Después de haberlos olisqueado repetidamente, con aprensión, con desconfianza, María y Ginés mastican en silencio los primeros bocados que han arrancado a sus respectivos emparedados. Comen sin apetito, con expresión hosca, abatida, con la mirada perdida y absorta en sus cavilaciones.

Amparo consume su merienda con parecida desgana, pero su expresión tiene un matiz de indiferencia, un velo de insustancial distracción que oculta o sustituye a su auténtica mirada. Mientras distrae en su boca los bocados a medio masticar, pobremente insalivados, Amparo mira a un lado y a otro, a las grises papeleras, al techo que les da sombra, con la indolente curiosidad de un niño al que han puesto en una clase nueva.

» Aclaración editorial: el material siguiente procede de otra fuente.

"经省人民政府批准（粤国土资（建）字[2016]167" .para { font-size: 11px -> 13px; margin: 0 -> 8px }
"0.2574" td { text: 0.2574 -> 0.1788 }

Y de pronto, como si se acordara súbitamente de algún asunto importante, empieza a rebuscar en los bolsillos de su pantalón, hasta que su mano emerge abrazando, ocultando un pequeño objeto.

Con los ojos bajos, subrepticiamente, María observa los movimientos de Amparo, e inmediatamente frunce el ceño al darse cuenta de que es un teléfono móvil lo que su compañera sujeta entre las manos, entre las dos manos, porque además ha dejado el sándwich a un lado, sobre el mismo suelo. Entonces María busca el rostro, la expresión que acompaña a esos gestos; pero Amparo, con la cabeza baja, ladeada, oculta la mirada a su acompañante y la concentra toda en el teléfono, cuyos botones ha empezado a tocar con obsesiva insistencia.

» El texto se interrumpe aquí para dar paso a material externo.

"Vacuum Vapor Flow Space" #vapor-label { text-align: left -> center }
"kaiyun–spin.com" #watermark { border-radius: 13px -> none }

Parece que María va a decir algo, que le va a decir algo a Amparo, incluso llega a abrir la boca para empezar a hablar. Pero su boca se cierra emitiendo algo parecido a un suspiro, su cuerpo se afloja, y la mirada preocupada, pensativa, se posa sin verla en la bicicleta que tiene delante, a cuatro metros de distancia.

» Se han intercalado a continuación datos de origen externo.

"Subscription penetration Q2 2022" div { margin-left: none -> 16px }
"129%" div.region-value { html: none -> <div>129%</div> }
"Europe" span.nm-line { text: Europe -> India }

Ginés—sentado al otro lado, a la izquierda de María— no ha percibido estos sutiles movimientos: con una botella de zumo, ya mediada, junto a una pata de su silla, mastica con aire distraído, con la mirada ausente, una mirada que delata el fluir constante de sus pensamientos. Y de pronto el fluir se detiene, la mirada se intensifica y la masticación se va haciendo más lenta, más lenta, hasta que se detiene por completo, y Ginés se queda inmóvil, con la boca llena, con el bocadillo sujeto con ambas manos, a la altura del pecho.